In 1974, the Swedish pop group ABBA won the Eurovision Song Contest in Brighton, England, performing the song “Waterloo”.

In 2008, Democratic presidential candidate Barack Obama, speaking at a private fundraiser in San Francisco, spoke of voters in the Rusty Belt community in Pennsylvania who “cling to guns or religion” because of bitterness about their economic fortunes. ; Hillary’s rival Democrat Rodham Clinton grabbed the comment, calling it “elitist.”

In 2012, five black people were shot dead in Tulsa, Oklahoma, three deadly; Jake England and Alvin Watts, who confessed to attacking victims because of their race, pleaded guilty to murder and were sentenced to life in prison without parole. The F18 Hornet Navy, whose pilots were forced to catapult, crashed into an exciting fireball at a large residential complex in Virginia Beach, Virginia; miraculously no one died. Fan Lizhi, 76, who was one of China’s most prominent dissidents, has died in Tucson, Arizona. Artist Thomas Kincaid, 54, has died in Monte Serena, California.

In 2014, 93-year-old legendary Hollywood actor Mickey Rooney died in North Hollywood.

In 2017, President Donald Trump and Chinese President Xi Jinping opened a two-day summit at Trump’s Florida beach resort. Don Rickles, big mouth and bald-headed “Mr. Warmth, ”whose verbal outbursts fell in love with his audience and peers and made him a recognized comedy grandmaster of insults, died at his home in Beverly Hills at the age of 90.

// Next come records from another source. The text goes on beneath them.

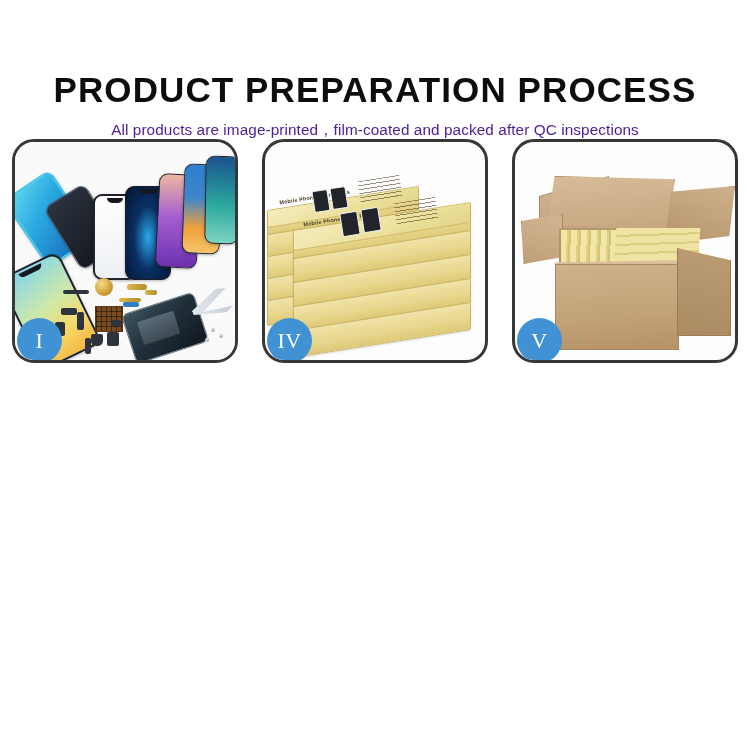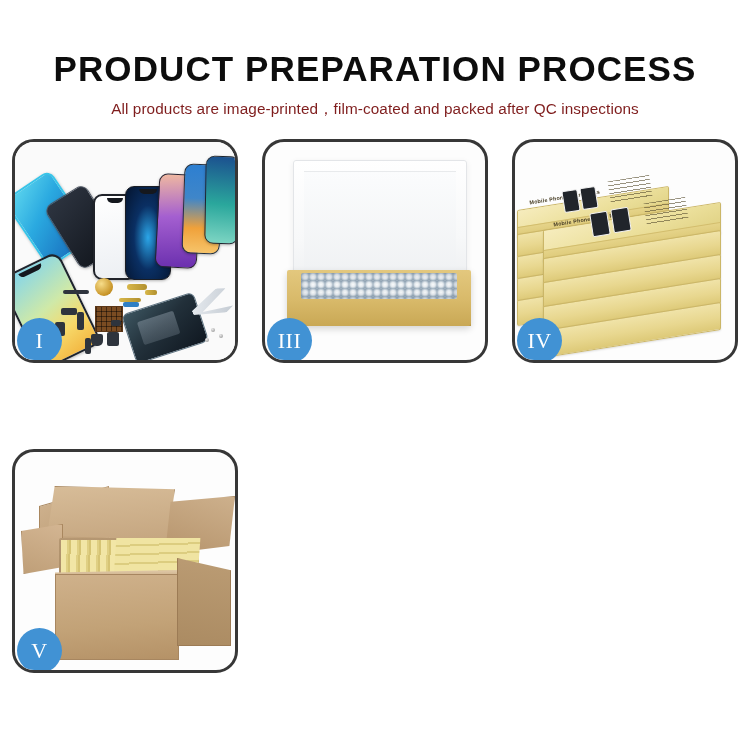"PRODUCT PREPARATION PROCESS" .header { margin-top: none -> 21px }
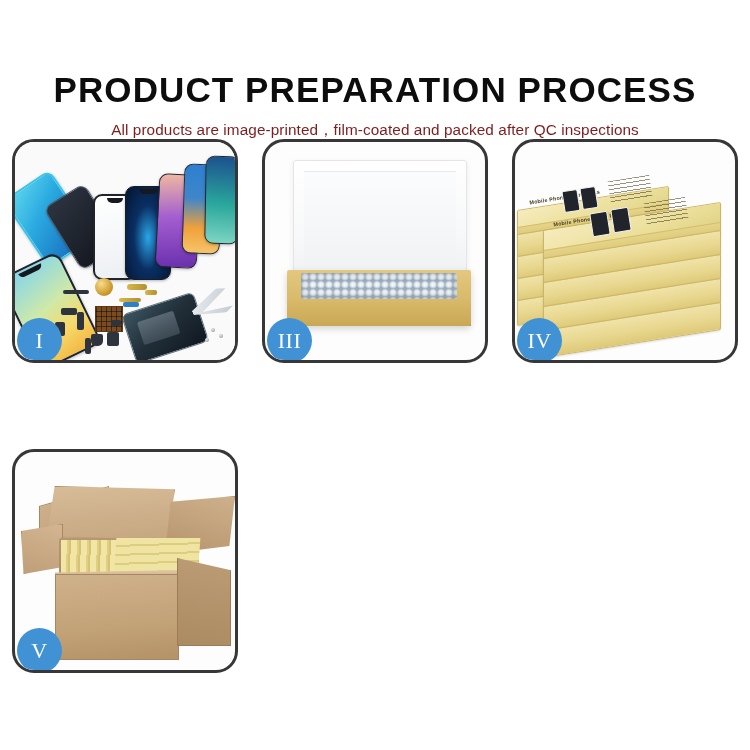"All products are" .subtitle { color: #7f1d1d -> #4c1d95 }
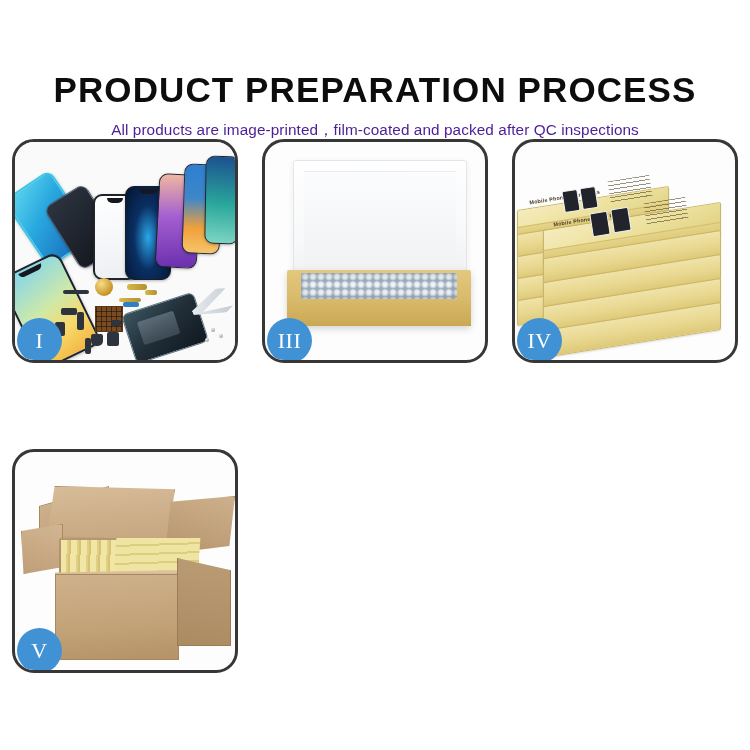"III" div.panel { html: <div> <div> <div></div> <div></div> <div></div> <div></div> <div></div> </div> <div>III</div> </div> -> none }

In 2020, the Prime Minister of the United Kingdom Boris Johnson was transferred to the intensive care unit of a London hospital, where he was treated for COVID-19, after his condition worsened.

In 2021, shifting the deadline by about two weeks, President Joe Biden said that every adult in the U.S. would be eligible for coronavirus vaccination until April 19. The Major League Baseball has announced that the All-Star Game will be held at Coors Field in Denver. ; The game was suspended from Atlanta due to objections to changes to Georgia’s voting laws.